Дантес смутился. Слова аббата объяснили ему то, что бессознательно происходило в его уме или, лучше сказать в его душе, потому что иные мысли родятся в мозгу, а иные в сердце.
– Кроме того, – продолжал Фариа, – сидя в тюрьме двенадцать лет, я перебрал в уме все знаменитые побеги. Я увидел, что они удавались редко. Счастливые побеги, увенчанные полным успехом, это те, над которыми долго думали, которые медленно подготовлялись. Так герцог Бофор бежал из Венсенского замка, аббат Дюбюкуа из Фор-Левека, а Латюд из Бастилии. Есть еще побеги случайные; это – самые лучшие, поверьте мне, подождем благоприятного случая и, если он представится, воспользуемся им.

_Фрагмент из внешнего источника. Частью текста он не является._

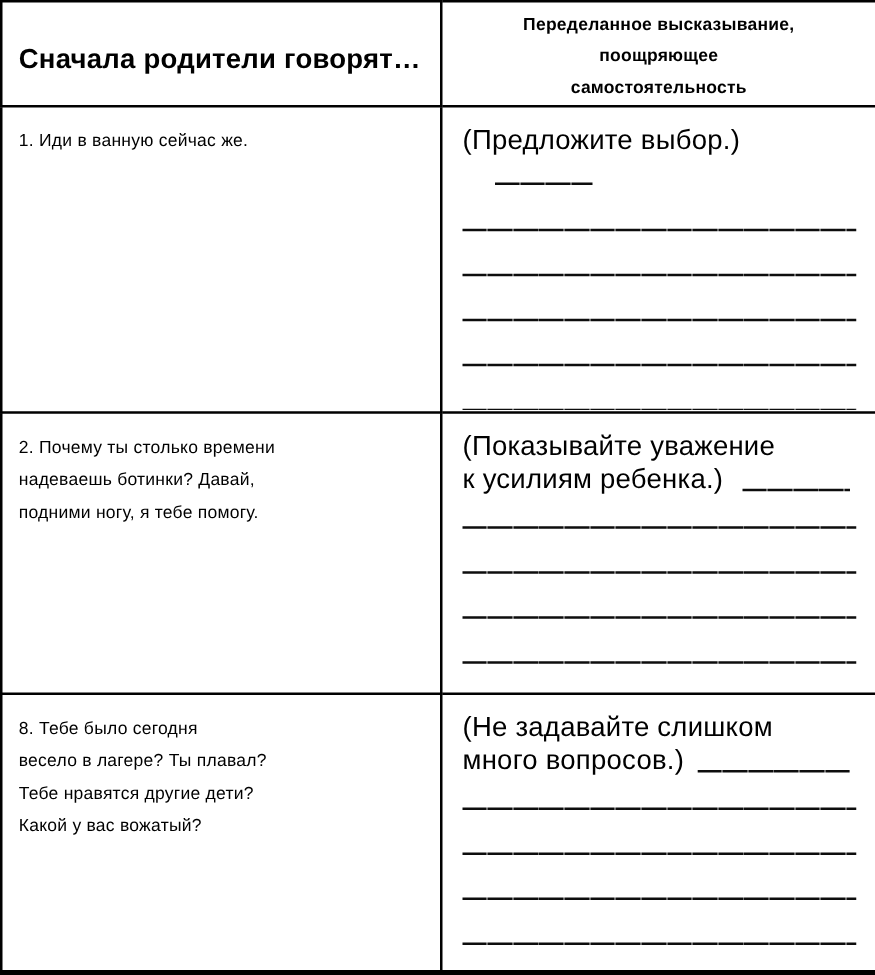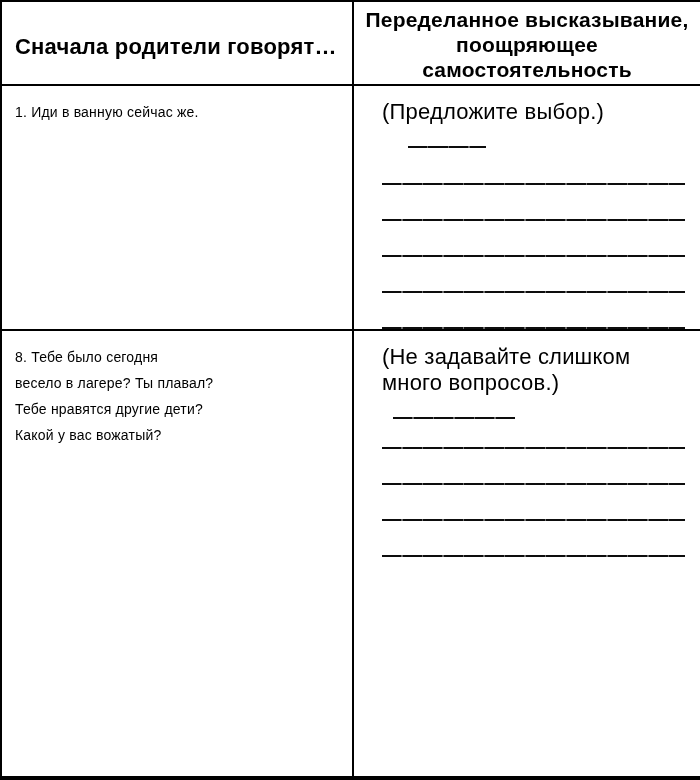--- a/index.html
+++ b/index.html
@@ -43,7 +43,7 @@
   th.hdr-right {
     vertical-align: middle;
     text-align: center;
-    font-size: 21px;
+    font-size: 14px;
     font-weight: bold;
     line-height: 25px;
     white-space: pre-line;

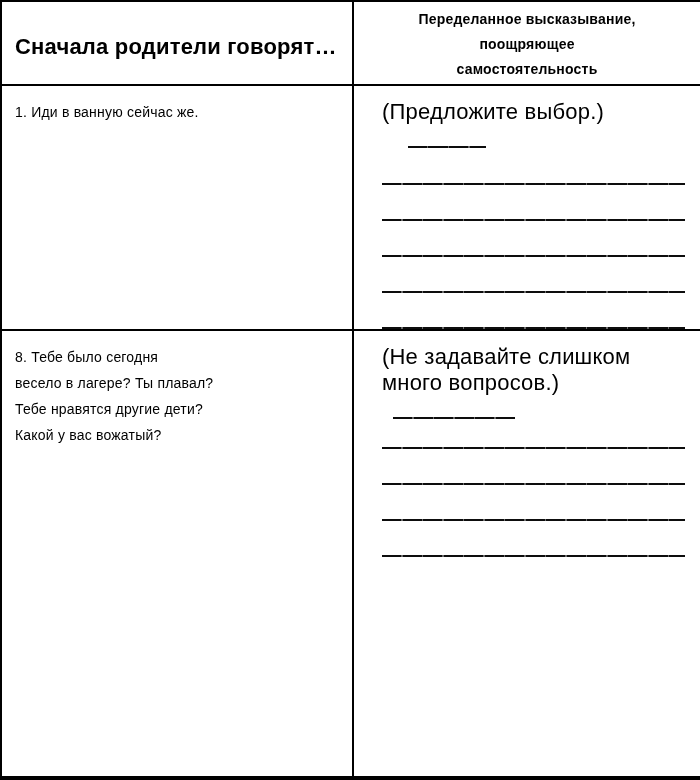--- a/index.html
+++ b/index.html
@@ -64,8 +64,9 @@
     vertical-align: top;
     font-size: 22px;
     line-height: 26px;
-    padding: 13px 15px 0 28px;
+    padding: 13px 15px 0 16px;
     letter-spacing: 0.2px;
+    border-radius: 18px;
   }
   .hint-wrap { white-space: pre-line; }
   .short-line {

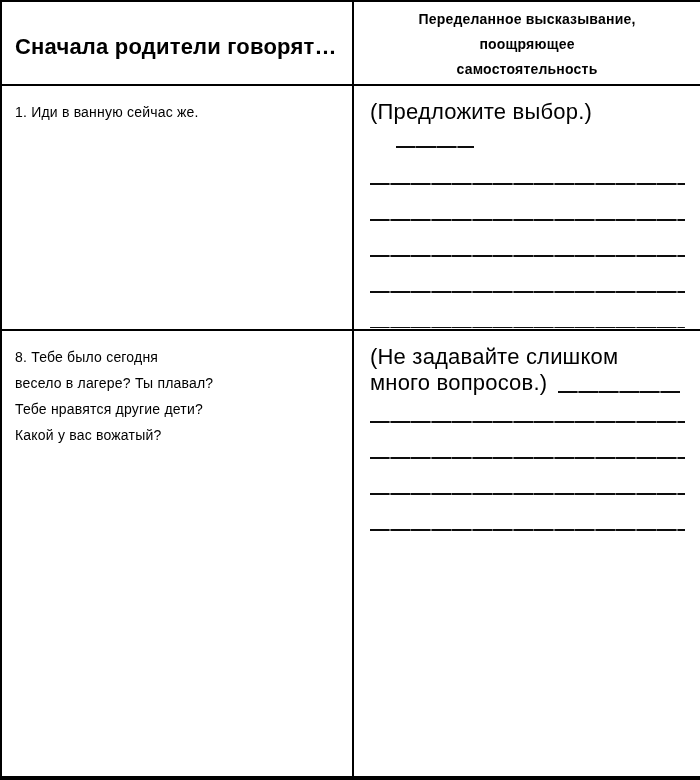--- a/index.html
+++ b/index.html
@@ -126,6 +126,21 @@
       </td>
     </tr>
 
+    <tr class="row-2">
+      <td class="prompt-cell">2. Почему ты столько времени
+надеваешь ботинки? Давай,
+подними ногу, я тебе помогу.</td>
+      <td class="answer-cell">
+        <div class="hint-wrap"><span>(Показывайте уважение
+к усилиям ребенка.)</span><span class="short-line sl-1"></span></div>
+        <div class="writing-lines lines-after-two">
+              <div class="line"></div>
+              <div class="line"></div>
+              <div class="line"></div>
+              <div class="line"></div>
+            </div>
+      </td>
+    </tr>
 
     <tr>
       <td class="prompt-cell">8. Тебе было сегодня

– Вы-то могли ждать, – прервал Дантес со вздохом, – ваш долгий труд занимал вас ежеминутно, а когда вас не развлекал труд, вас утешала надежда.
– Я занимался не только этим, – сказал аббат.
– Что же вы делали?
– Писал или занимался.
– Так вам дают бумагу, перья, чернила?
– Нет, – сказал аббат, – но я их делаю сам.
– Вы делаете бумагу, перья и чернила? – воскликнул Дантес.
– Да.
Дантес посмотрел на старого аббата с восхищением; но он еще плохо верил его словам. Фариа заметил, что он сомневается.
– Когда вы придете ко мне, – сказал он, – я покажу вам целое сочинение, плод мыслей, изысканий и размышлений всей моей жизни, которое я обдумывал в тени Колизея в Риме, у подножия колонны святого Марка в Венеции, на берегах Арно во Флоренции, не подозревая, что мои тюремщики дадут мне досуг написать его в стенах замка Иф. Это «Трактат о возможности всеединой монархии в Италии». Он составит толстый том in-quarto.
– И вы написали его?
– На двух рубашках. Я изобрел вещество, которое делает холст гладким и плотным, как пергамент.
– Так вы химик?
– Отчасти. Я знавал Лавуазье и был дружен с Кабанисом.
– Но для такого труда вы нуждались в исторических материалах. У вас были книги?
– В Риме у меня была библиотека в пять тысяч книг. Читая и перечитывая их, я убедился, что сто пятьдесят хорошо подобранных сочинений могут дать если не полный итог человеческих знаний, то, во всяком случае, все, что полезно знать человеку. Я посвятил три года жизни на изучение этих ста пятидесяти томов и знал их почти наизусть, когда меня арестовали. В тюрьме, при небольшом усилии памяти, я все их припомнил. Я мог бы вам прочесть наизусть Фукидида, Ксенофонта, Плутарха, Тита Ливия, Тацита, Страду, Иорнанда, Данте, Монтеня, Шекспира, Спинозу, Макиавелли и Боссюэ. Я вам называю только первостепенных.
– Вы знаете несколько языков?
– Я говорю на пяти живых языках: по-немецки, по-французски, по-итальянски, по-английски и по-испански; с помощью древнегреческого понимаю нынешний греческий язык; правда, я еще плохо говорю на нем, но я изучаю его.
– Вы изучаете греческий язык? – спросил Дантес.
– Да, я составил лексикон слов, мне известных; я их расположил всеми возможными способами так, чтобы их было достаточно для выражения моих мыслей. Я знаю около тысячи слов, больше мне и не нужно, хотя в словарях их содержится чуть ли не сто тысяч. Красноречивым я не буду, но понимать меня будут вполне, а этого мне довольно.
Все более и более изумляясь, Эдмон начинал находить способности этого странного человека почти сверхъестественными. Он хотел поймать его на чем-нибудь и продолжал:
– Но если вам не давали перьев, то чем же вы написали такую толстую книгу?
– Я сделал себе прекрасные перья – их предпочли бы гусиным, если бы узнали о них, – из головных хрящей тех огромных мерланов, которые нам иногда подают в постные дни. И я очень люблю среду, пятницу и субботу, потому что эти дни приумножают запас моих перьев, а исторические труды мои, признаюсь, мое любимое занятие. Погружаясь в прошлое, я не думаю о настоящем; свободно и независимо прогуливаясь по истории, я забываю, что я в тюрьме.